> **Dataset excerpts**:
********************

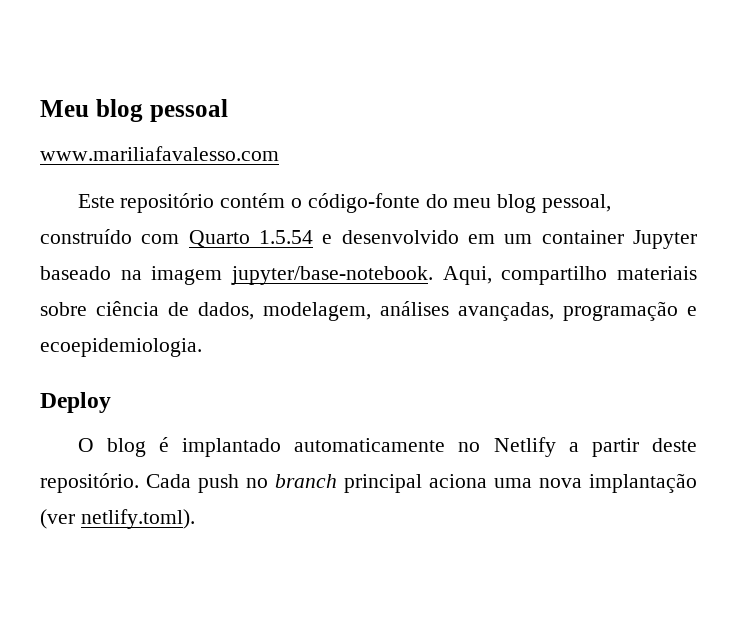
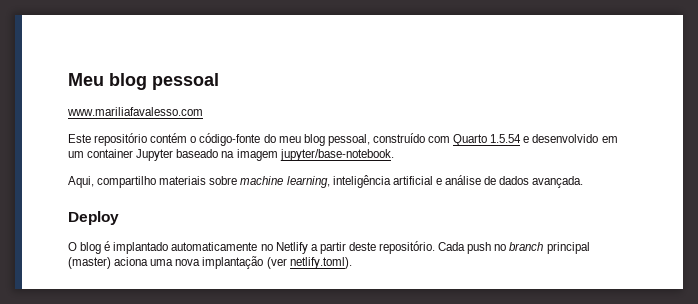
- Este repositório contém o código-fonte do meu blog pessoal, construído com Quarto 1.5.54 e desenvolvido em um container Jupyter baseado na imagem jupyter/base-notebook. Aqui, compartilho materiais sobre ciência de dados, modelagem, análises avançadas, programação e ecoepidemiologia.
+ Este repositório contém o código-fonte do meu blog pessoal, construído com Quarto 1.5.54 e desenvolvido em um container Jupyter baseado na imagem jupyter/base-notebook.
+ Aqui, compartilho materiais sobre machine learning, inteligência artificial e análise de dados avançada.
- Cada push no branch principal aciona uma nova implantação (ver netlify.toml).
+ Cada push no branch principal (master) aciona uma nova implantação (ver netlify.toml).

********************

Reproduce the material word for word. Any pictures should be left out of the copy.

> **Answer box**:
- Este repositório contém o código-fonte do meu blog pessoal, construído com Quarto 1.5.54 e desenvolvido em um container Jupyter baseado na imagem jupyter/base-notebook. Aqui, compartilho materiais sobre ciência de dados, modelagem, análises avançadas, programação e ecoepidemiologia.
+ Este repositório contém o código-fonte do meu blog pessoal, construído com Quarto 1.5.54 e desenvolvido em um container Jupyter baseado na imagem jupyter/base-notebook.
+ Aqui, compartilho materiais sobre machine learning, inteligência artificial e análise de dados avançada.
- Cada push no branch principal aciona uma nova implantação (ver netlify.toml).
+ Cada push no branch principal (master) aciona uma nova implantação (ver netlify.toml).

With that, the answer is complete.